Second, the global economic cycle is a long way from posing a major threat to shares. The global economy is growing, but it’s uneven and sub-par. This is a blessing in disguise:
- While the US looks to have recovered from a soft patch early this year, growth in Europe, Japan and China is dragging the chain. Europe is unlikely to slide back into recession with the ECB doing just enough to support growth but weak credit demand and a reluctance to ease fiscal policy growth will remain constraints. Meanwhile, China is doing better than most other regions but its stop/go approach to supporting growth in the face of pressure for long term reforms is likely to see growth stuck around 7%.
- As a result global spare capacity and excess savings remain intense so inflationary pressures remain tame and bond yields low.
- In many ways the world resembles the 1990s after the early 90s recession with the US being a growth leader, other regions lagging and disinflationary pressure keeping a lid on inflation.
- The overall result is that global growth is strong enough to boost profits but a long way from the boom conditions that cause escalating inflation. In other words, the global growth cycle is still in the “sweet spot”.
As a result, global monetary policy is set to remain easy.
- While the US is edging towards monetary tightening, Europe, Japan and China are a long way from tightening and if anything are likely to see further easing.
- This means the US dollar will likely remain under upwards pressure, which in turn will have the impact of importing low inflation into the US and delaying/limiting the extent of US rate hikes once they do start to get underway (as occurred in the second half of the 1990s).

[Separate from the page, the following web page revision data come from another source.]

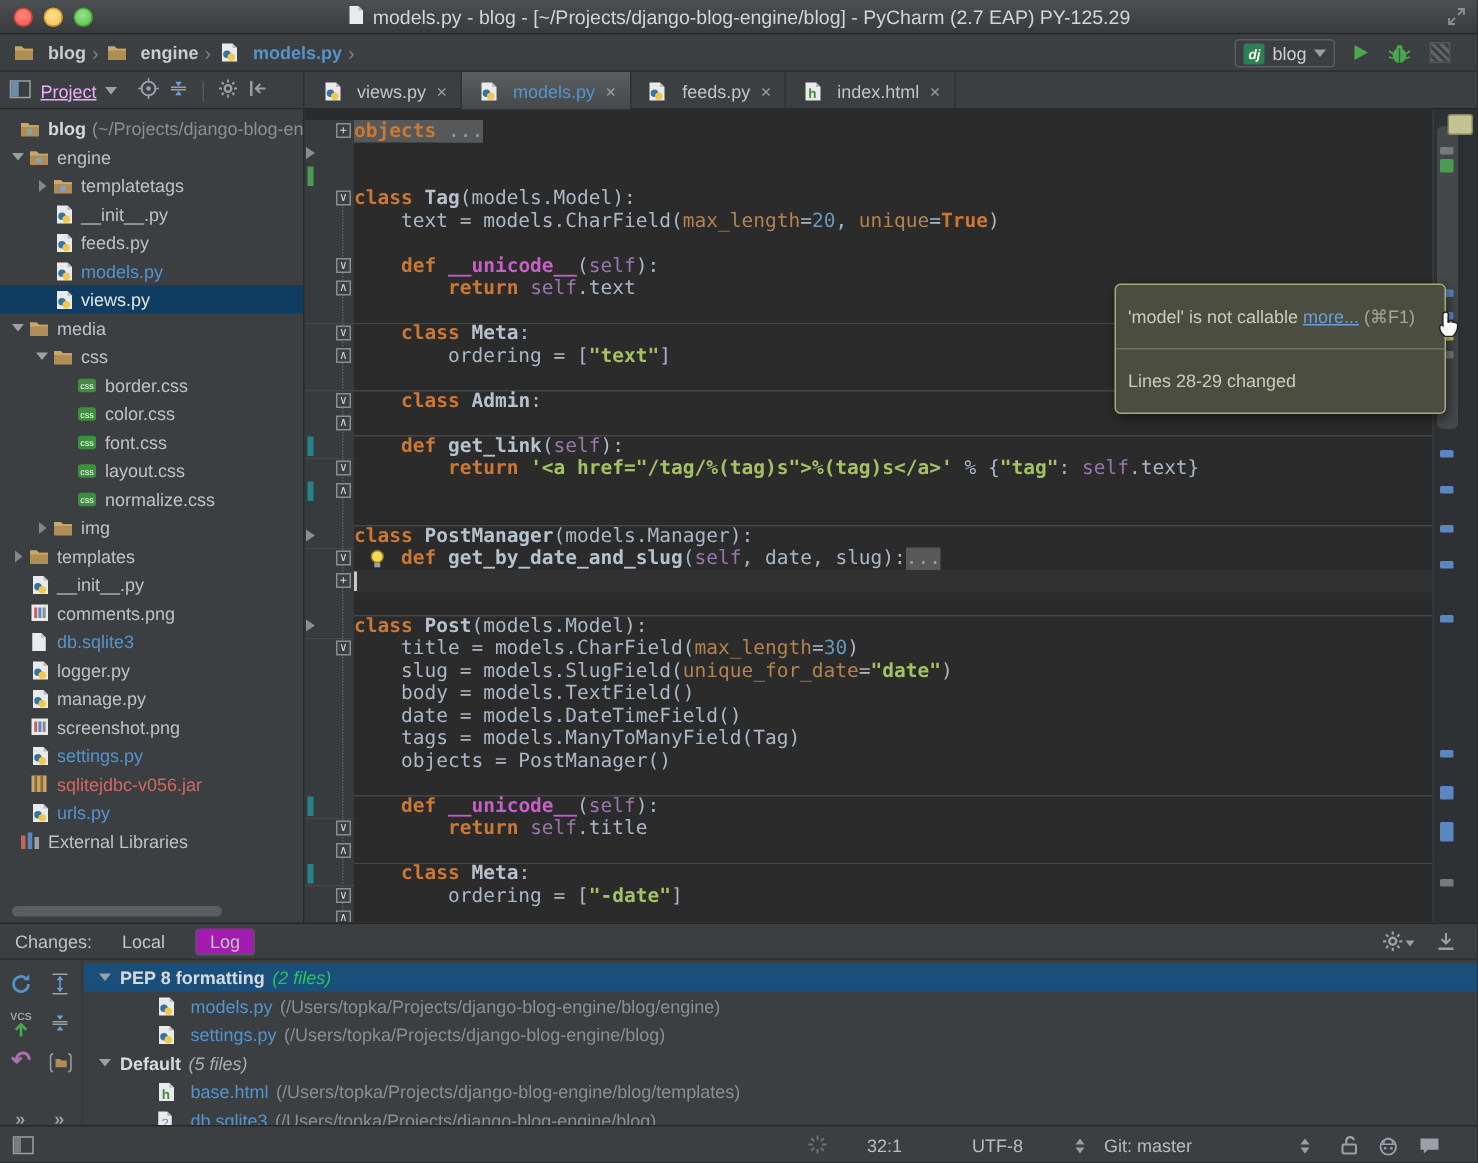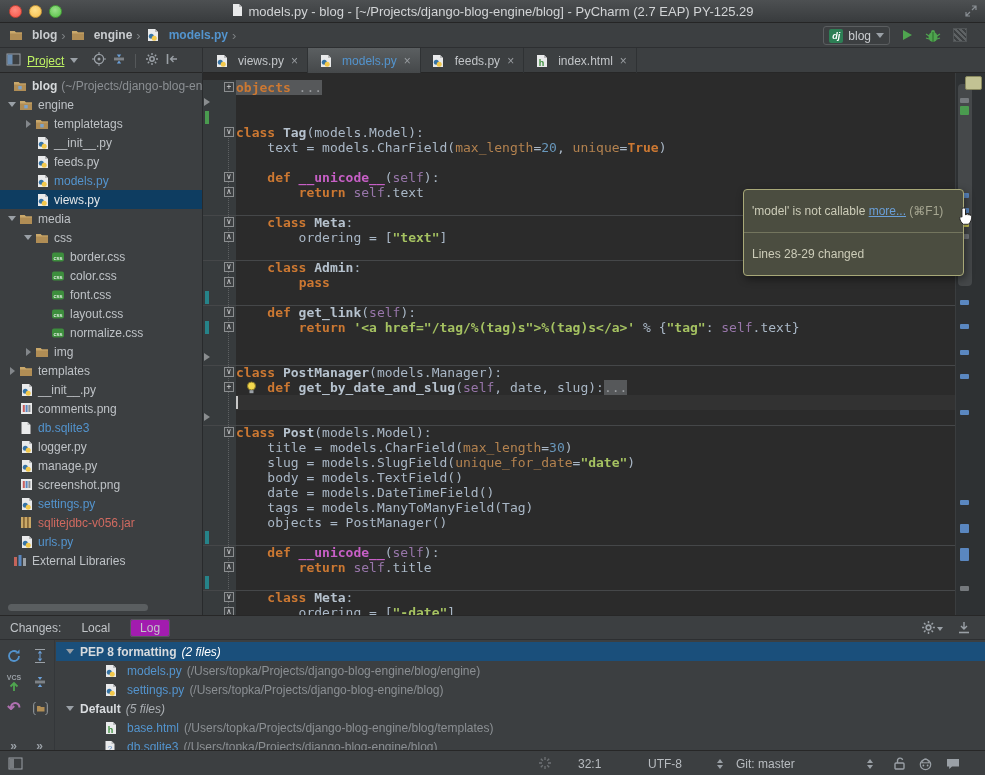"Project" .pheader .label { color: #bef264 -> #f0abfc }
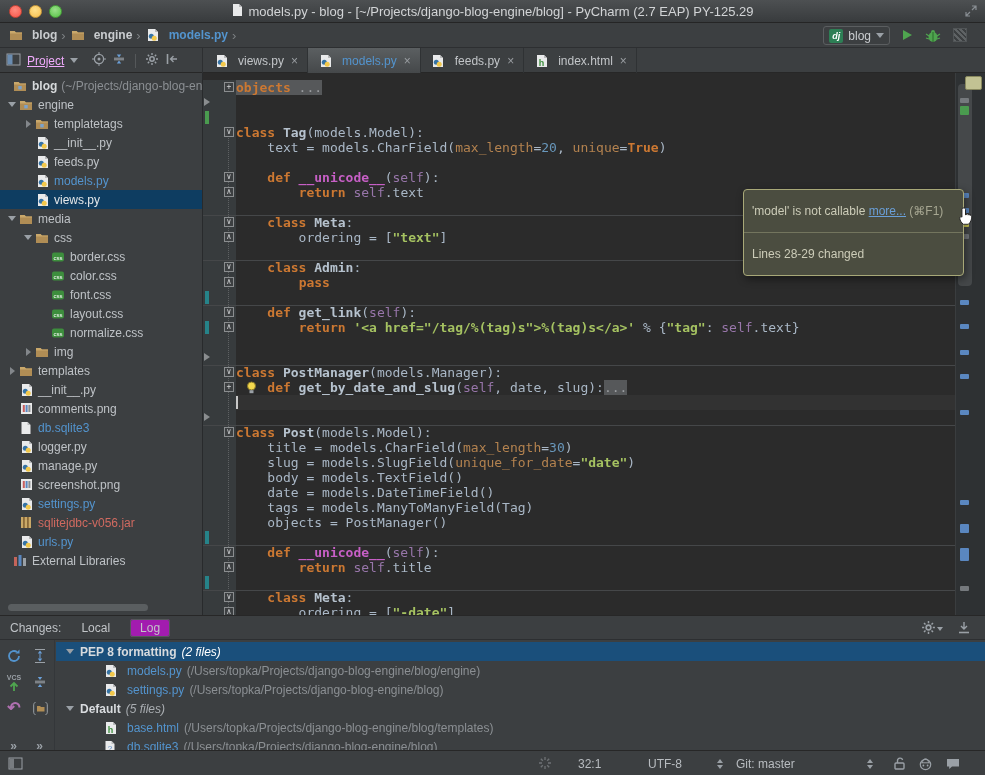"pass" div.cline { html: <div><span> </span><span>pass</span></div> -> none }
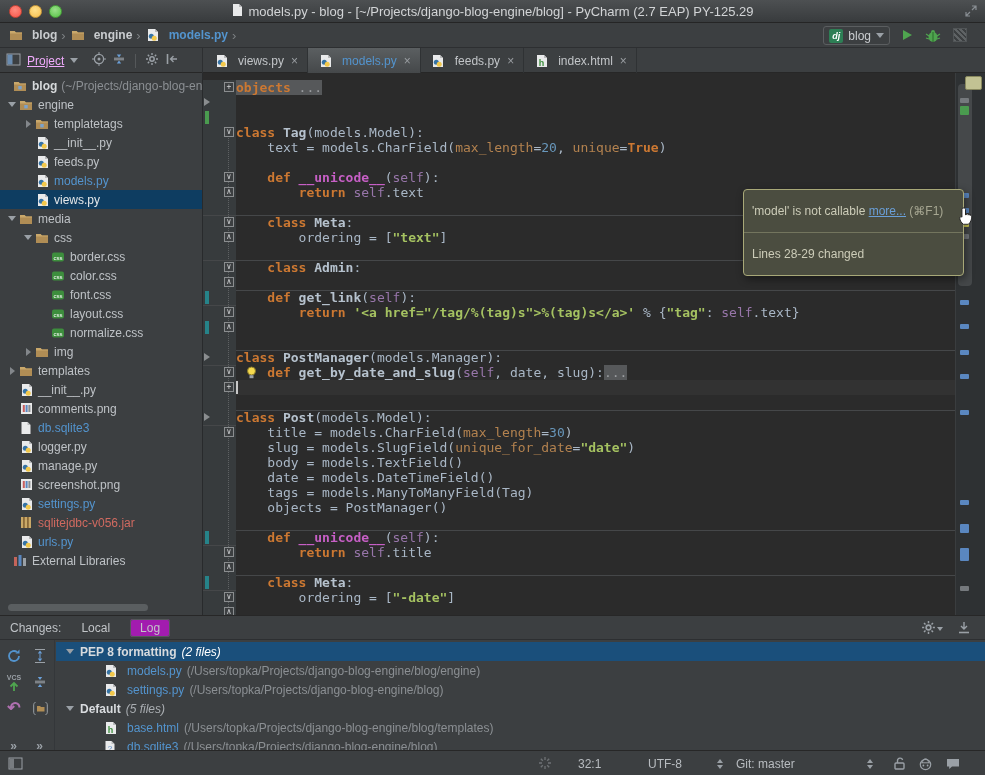"(2 files)" .crow.sel .gcount { color: #ffffff -> #22c55e }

- Finally, although the Fed will likely end QE3 this month, a 15-20% fall in US shares as we saw in 2010 and 2011 with the ending of QE1 and QE2 is unlikely as the US economy is now on a much sounder footing.
The threat from geopolitics and pandemics
Perhaps the main potential source of left field shocks are the current geopolitical threats, but our reading is that these are unlikely to pose a fundamental threat to global growth:
- The Islamic State seems unlikely to threaten oil supplies and while a terror attack is a risk, it’s worth noting that the progression of such attacks last decade seemed to have less impact on markets as investors got used to them.
- The threat from Ukraine may be receding.
- The protests in Hong Kong are certainly a risk to China, but there is a good chance that they will peter out as the people of Hong Kong grow frustrated at the disruption they pose to their ability to go about their business.
- The “arrival” of Ebola cases in the US and Spain is worth watching, but our base case is that it should be easier to contain in western countries with modern medical facilities and higher standards and ease of hygiene.
If global shares have more short term downside then so too will Australian shares. However:
- The Australian share market is now quite cheap again with the forward PE now back below 14 times.
- The fall in the $A will further help the economy avoid recession as mining investment slows and provide a boost to corporate earnings as each 10% fall in the $A adds around 3% to earnings.
- Interest rates are set to remain at generational lows with inflation pushing back towards the low end of the RBA’s target range according to the TD Securities Inflation Gauge and the RBA looking at using credit controls to slow investor demand for housing rather than rate hikes.
The rough patch we have seen in shares lately could go a bit further. However, the bull market will likely remain intact thanks to a lack of overvaluation, the benign economic cycle, easy monetary conditions and a lack of investor euphoria.